Australian gambling company

Betfair Australia is a gambling company founded in 2004. It operates the largest online betting exchange in Oceania. Its product offering also includes sports betting, online casino, online poker, and online bingo. Business operations are led from its headquarters in Melbourne. In August 2014, Betfair Australia was acquired by Crown Resorts for AU$20m.

==History==
Betfair UK was founded in 2000 by Andrew Black and Edward Wray. In 2004 Betfair signed a joint venture agreement with Australia's Publishing and Broadcasting Limited to start the Australian exchange. Betfair was awarded a non-exclusive licence by the Tasmanian Gaming Commission in February 2006 to conduct Australia's first betting exchange. Later that year Betfair Australia's market operations team managed its first market and shortly after the first telephone betting calls were taken by Betfair Australia staff.

==Operations==
In November 2005 the Government of Tasmania announced a deal to license Betfair in Tasmania. It was the second licence awarded to Betfair outside the UK – the first being in Malta with subsequent licences following in Austria and Germany – and Tasmania now receives substantial tax revenues.

In August 2006 the first bet is matched on the Australian exchange. There have since been more than 350 million bets placed and more than two million calls have been taken. Around 400,000 unique markets have been settled.

A ban on the use of betting exchanges took effect in Western Australia on 29 January 2007, with Betfair successfully claiming this new law violated the Constitution of Australia.

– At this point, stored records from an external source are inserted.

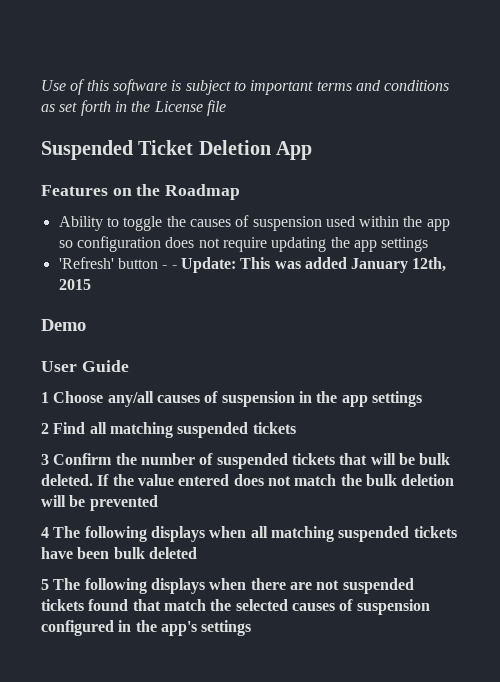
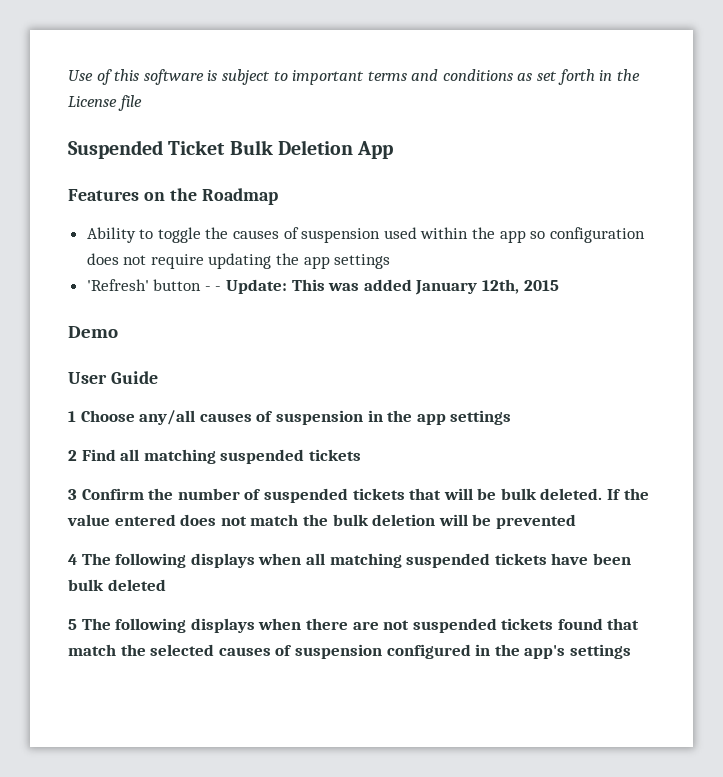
(194, 147) none -> [229,140,273,155] Bulk

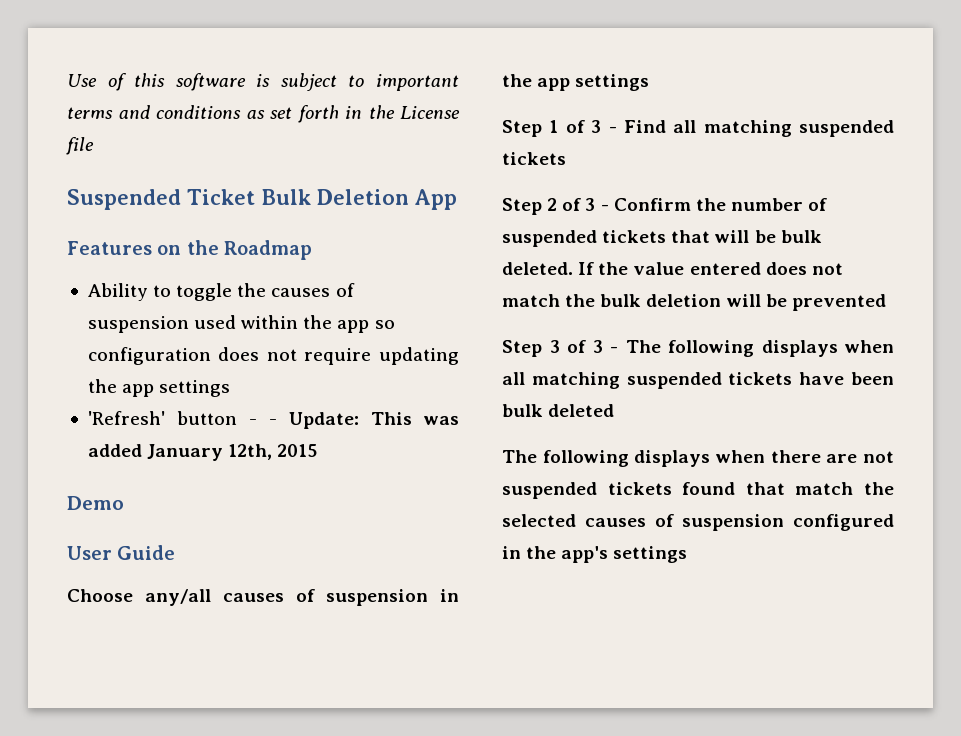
[68,411,76,422] 1 -> (176, 552) none
[68,450,77,461] 2 -> [502,120,617,137] Step 1 of 3 -
[68,489,77,500] 3 -> [502,198,609,215] Step 2 of 3 -
[68,554,77,565] 4 -> [502,340,618,357] Step 3 of 3 -
[68,619,77,630] 5 -> (615, 410) none

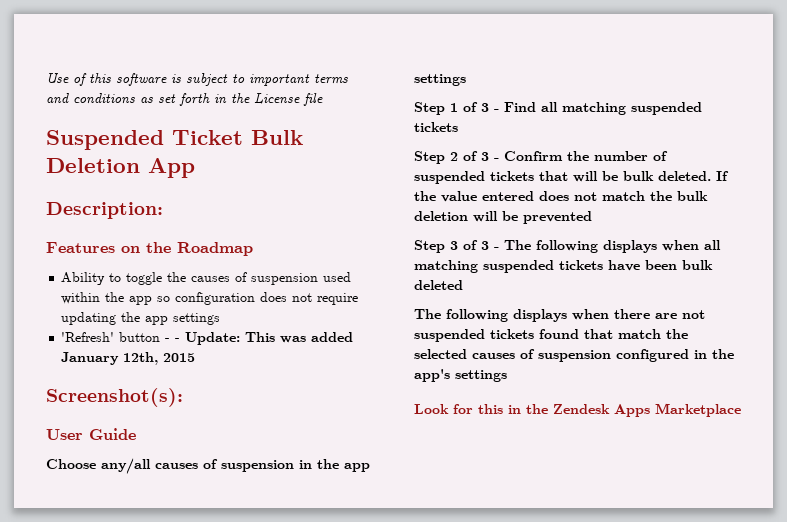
(457, 199) none -> [46,202,163,219] // Description:
[67,496,124,510] Demo -> [46,388,183,407] Screenshot(s):
(688, 554) none -> [414,403,741,417] // Look for this in the Zendesk Apps Marketplace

In a unanimous verdict by the High Court of Australia on 27 March 2008, the two provisions of the legislation, purporting to ban Western Australians from using a betting exchange and prohibiting an unauthorised business from using Western Australian race lists, were declared invalid as they applied to Betfair. The provisions were characterised as imposing a burden on interstate trade that was protectionist in nature, and therefore contravened section 92 of the Commonwealth Constitution.

However, in the 2012 High Court case of Betfair Pty Limited v Racing New South Wales, Betfair's appeal, against a newly enacted fee to access New South Welsh vital race field information, was rejected. The Court held that the relevant law would have no discriminatory or protectionist effect on interstate trade, thereby complying with section 92 of the Constitution of Australia, and that Betfair had not proven that the fee would cause significant economic damage (not to the extent of the appellants in Castlemaine Tooheys Ltd v South Australia).

In August 2014 Betfair completed the sale of their 50% stake in Betfair Australia to venture partner Crown Resorts, one of Australia's largest gaming and entertainment groups. The stake was valued at £5.5m.
In 2008 it was calculated that Betfair handle more transactions than all of Europe's stock exchanges combined – an average of 5 million a day, 99.9% are successfully completed in under one second.
Betfair Australia set a world record for most money traded in a single market in March 2015 when $184,383,446 was matched in-play for the 2015 ICC Cricket World Cup semi-final between South Africa and New Zealand. In a see-sawing match favouritism changed 31 times throughout the game with South Africa trading at $1.58 in the last over and then going on to lose with $8.58mil matched on them at less than $1.35.